All this has created a special backdrop to the 100th anniversary of the Armenian Genocide. Moreover, it is symbolic that on the very same day, April 24, Turkey plans to celebrate the 100th anniversary of the Gallipoli operation in grand style, with invitations extended to various heads of state [the near year-long Gallipoli operation was an important chapter in the First World War and a major failure for Britain, France and other allies seeking to capture the Bosporus and Dardanelles. It ended with the withdrawal of foreign troops from Turkish soil. – Editor’s note].
It is the first time in 100 years that the campaign will be marked on April 24, since it has no relation to this date whatsoever. The Dardanelles operation lasted from February 19, 1915, through January 9, 1916, and the Turkish government clearly wants to overshadow the event that will be taking place on the other side of the border.

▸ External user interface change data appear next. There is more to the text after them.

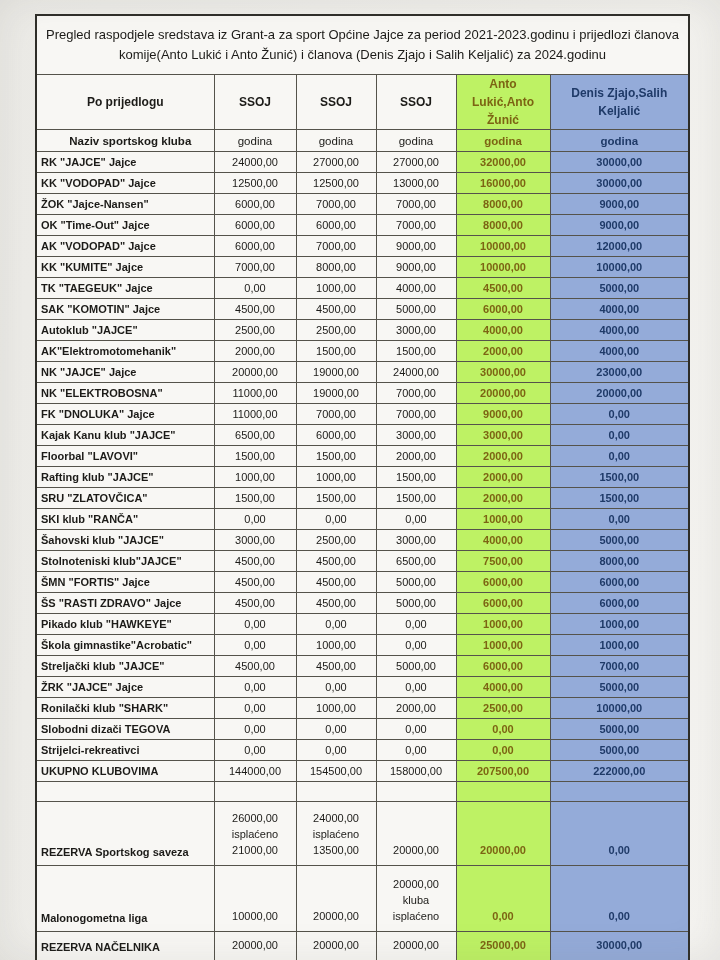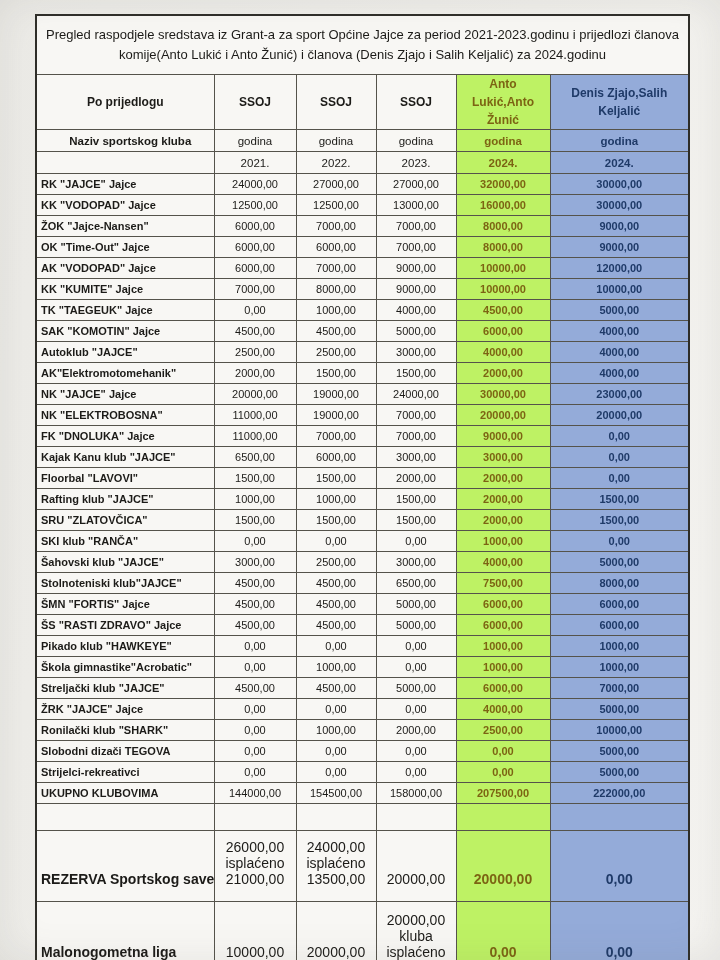"2021." tr.h3 { html: <tr> <td></td> <td>2021.</td> <td>2022.</td> <td>2023.</td> <td>2024.</td> <td>2024.</td> </tr> -> none }
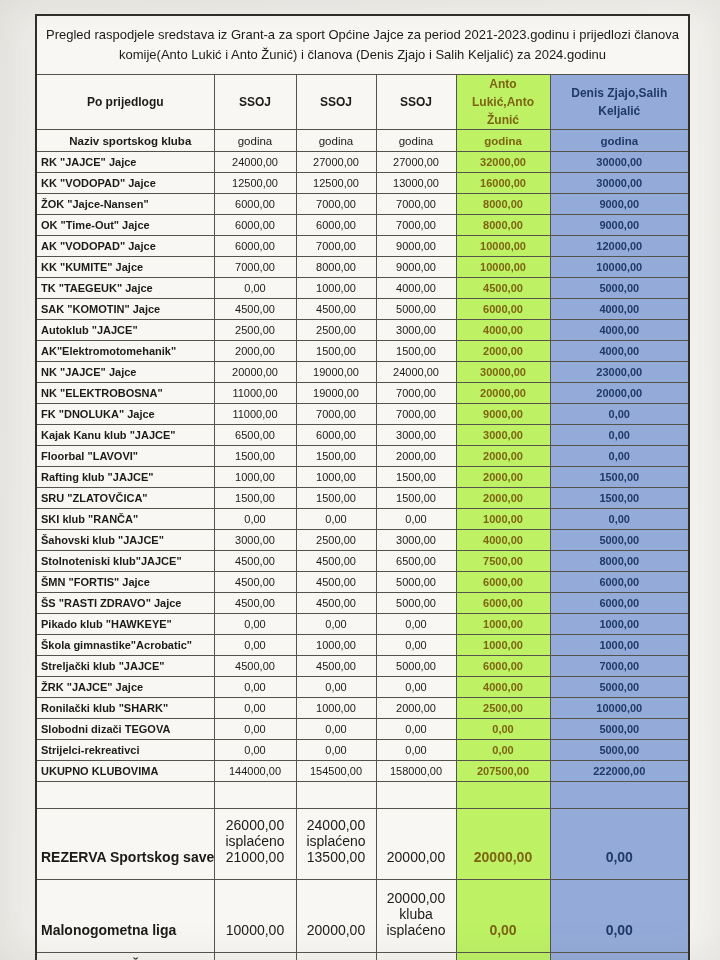"26000,00" #bottom-rows td { font-size: 14px -> 11px; padding-bottom: 14px -> 7px }
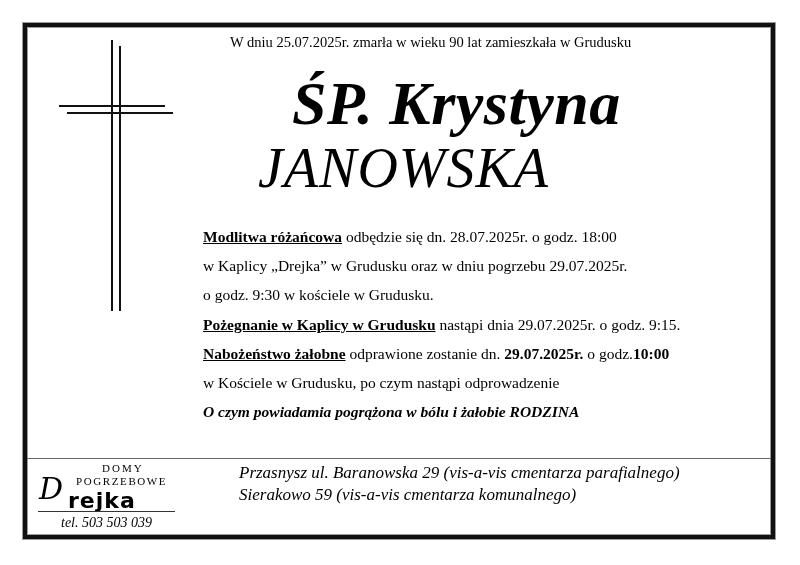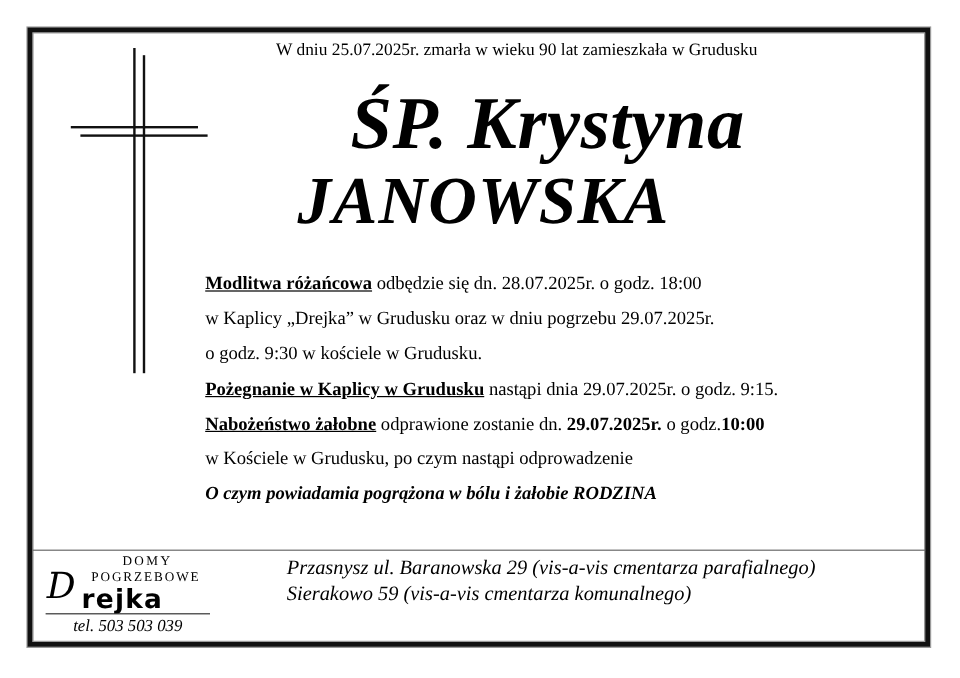"JANOWSKA" .title-surname { font-weight: bold -> normal; left: 248px -> 258px }
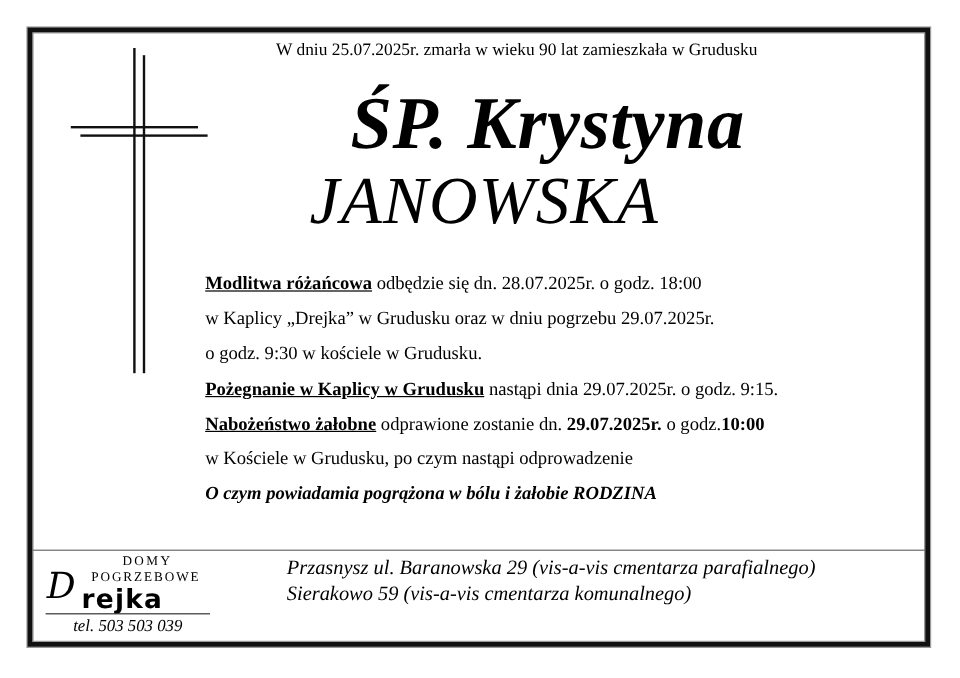"Modlitwa różańcowa odbędzie się dn." .body-text .line { margin-left: none -> 32px }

Armenia has invited representatives from a broad sweep of nations to attend the 100th anniversary of the tragic events. However, Armenians themselves have been interested in one question only: Will Vladimir Putin – who is probably seen by many Armenians as their national leader to a greater extent than their current President Serzh Sargsyan – make the trip to Yerevan?
For Russia, Armenia is altogether unique, since it is the only country of the former Soviet Union that post-1991 never considered any scenario for its own development that did not involve a union with Russia.
Turkey, meanwhile, is hosting Sergei Naryshkin, speaker of the lower house of the Russian parliament. After all, Turkey is a major trading partner for Russia, and its biggest competitor in the Caucasus and the Middle East, two regions of vital importance for Moscow.
It makes no difference if Turkey is governed by nationalists or Islamists – the former will seek to annex the North Caucasus because it is home to a large Turkic population, the latter because Muslims live there. For that reason, many commercial projects with Turkey will always be a form of tactical cooperation against the backdrop of the strategic standoff between the two countries.
The opinion of the author may not necessarily reflect the position of Russia Direct or its staff.